The medicalization of dissent became a staple in the literature on the history of politics and psychiatry during the 1980s and 1990s, and it returned to clinical practice in 2003 when troops were deployed to Iraq. With public opposition mounting and antiwar demonstrations growing, the press and mental health professionals preemptively put the war-trauma narrative into play, asserting that our fighters would be returning symptomatic — and with that collective diagnosis, service personnel objecting on political or moral grounds were easily ignored.

It against this backdrop which the Bergdahl affair has to be considered. While the merit of his mental health defense is difficult to assess from the outside, the approach is emblematic of America’s tendency to pathologize veteran dissent against ill-conceived wars of aggression. Instead of their dissent spurring public reconsideration of existing policy, the defendants’ lawyers play off public sympathy for the psychological traumas that veterans often suffer.

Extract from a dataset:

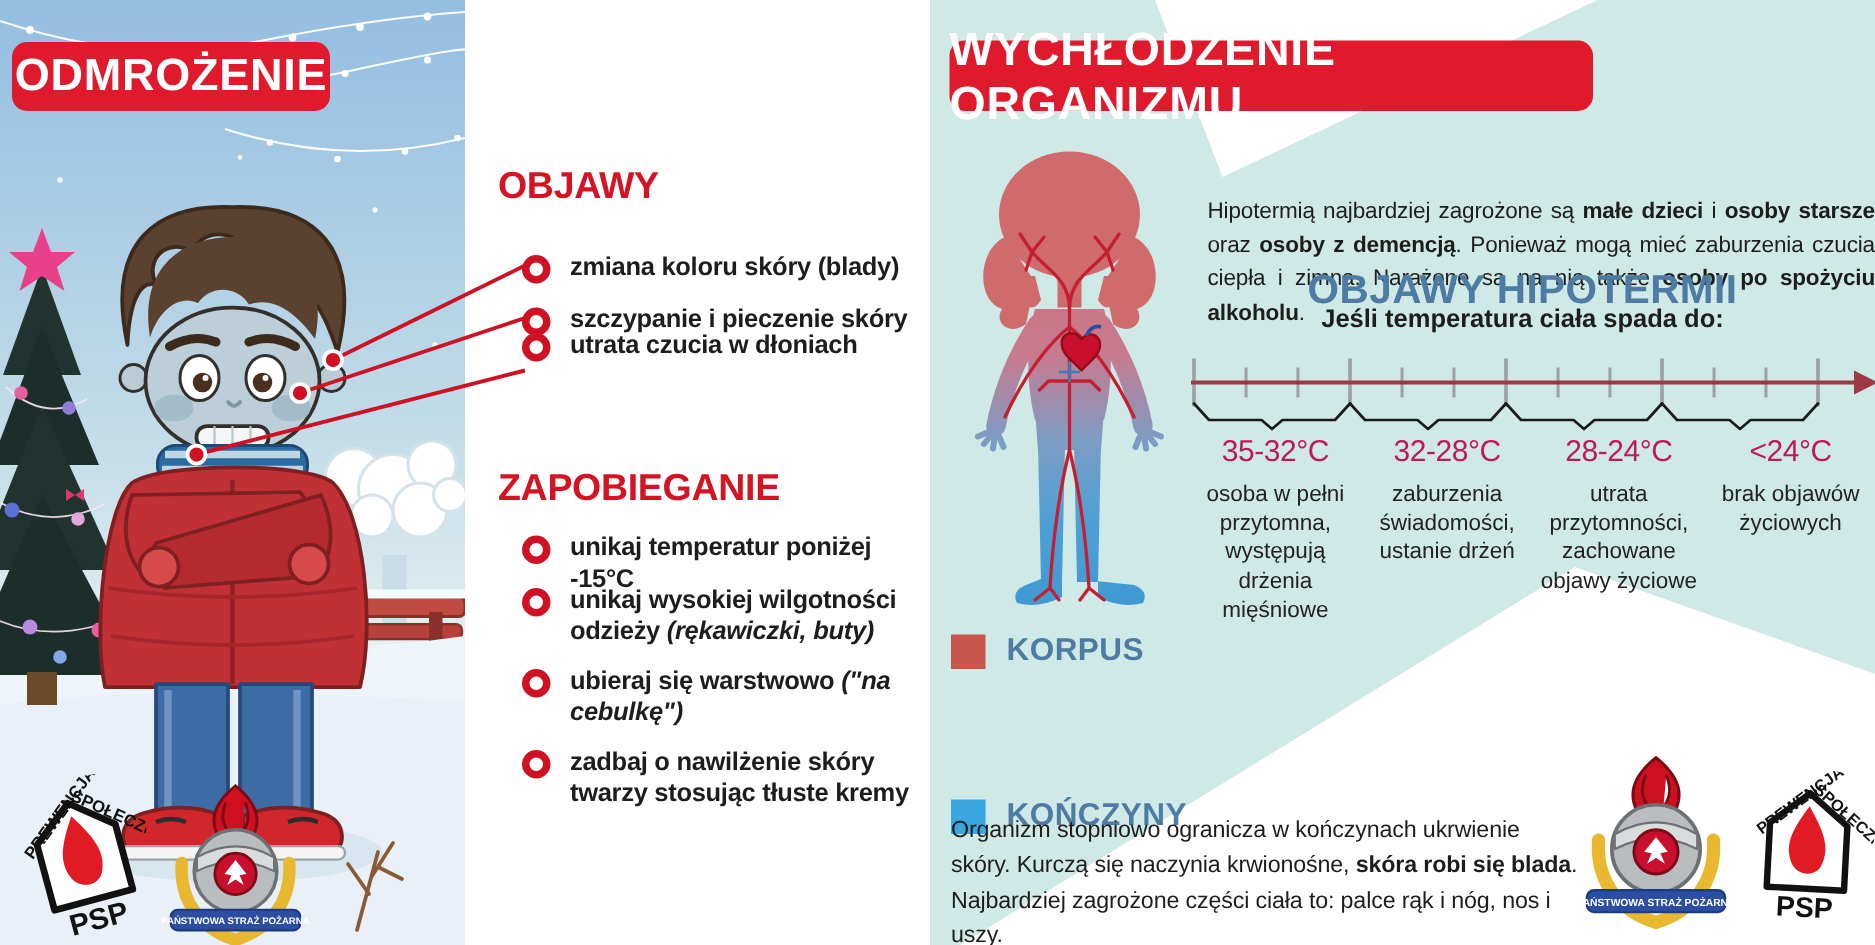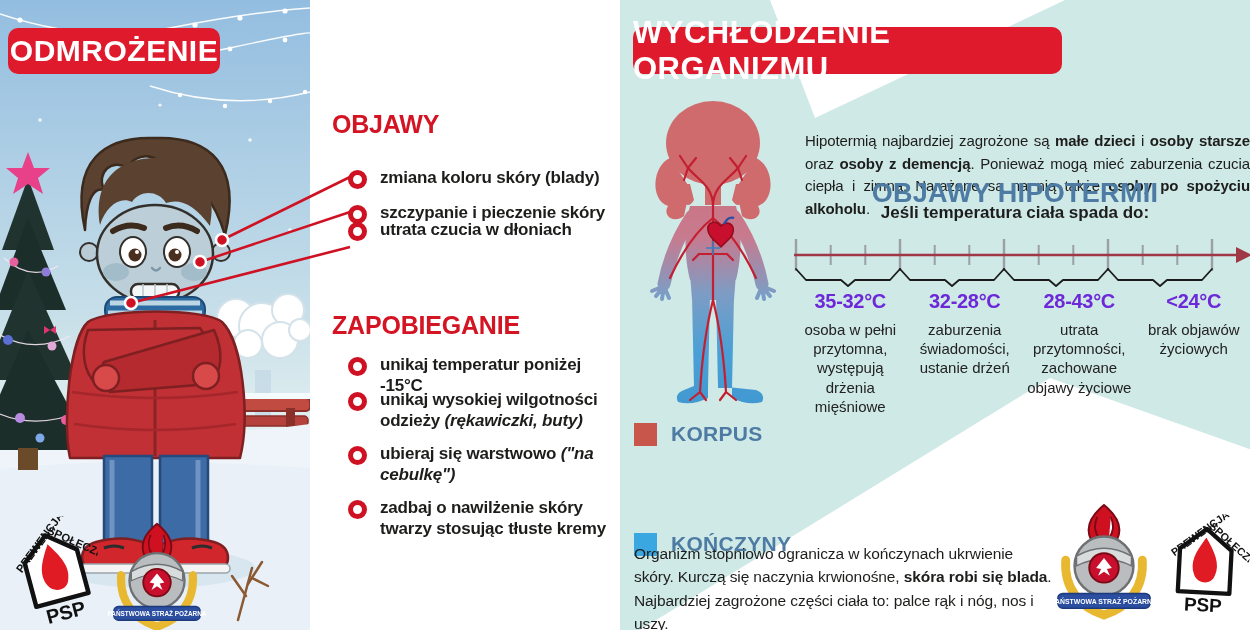"35-32°C" .stage-temp { color: #6d28d9 -> #be185d; font-weight: 700 -> 400 }
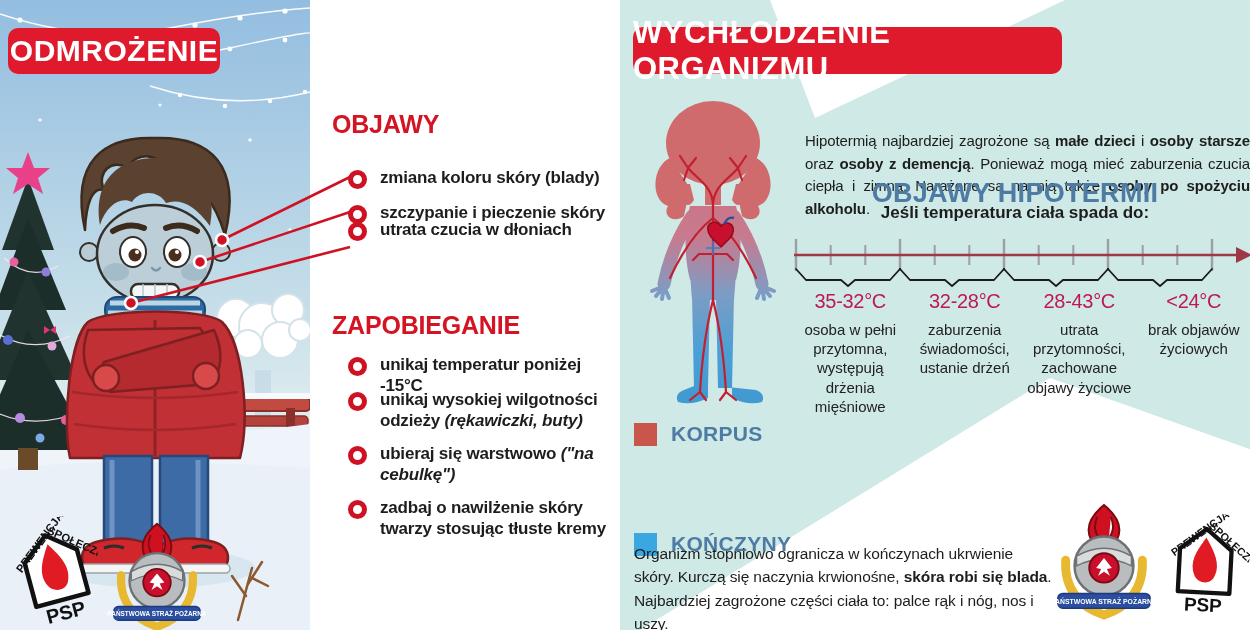"28-43°C" div.stage-temp { text: 28-43 -> 28-24 }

Today, the mainstream media continues to spotlight cases in which soldiers commit crimes or struggle with physical or psychological issues. When covering cases like Bergdahl’s, veterans’ actions are rarely framed as legitimate forms of dissent. The New York Times report on the defense’s “mental illness strategy,” for example, does not explore the reasons Bergdahl left his unit or engage with the content of his emails to his parents, which might have shed a different light on the case.

Still, none of this occurs in a vacuum. If there was a large antiwar movement, Bergdahl’s lawyer could have perhaps pursued a more political course, taken the case to trial, and used the court as an antiwar platform. Absent that environment, the defense might have had little choice but to argue that it was mental illness — not unshakeable principle — that drove Bergdahl to abandon his unit.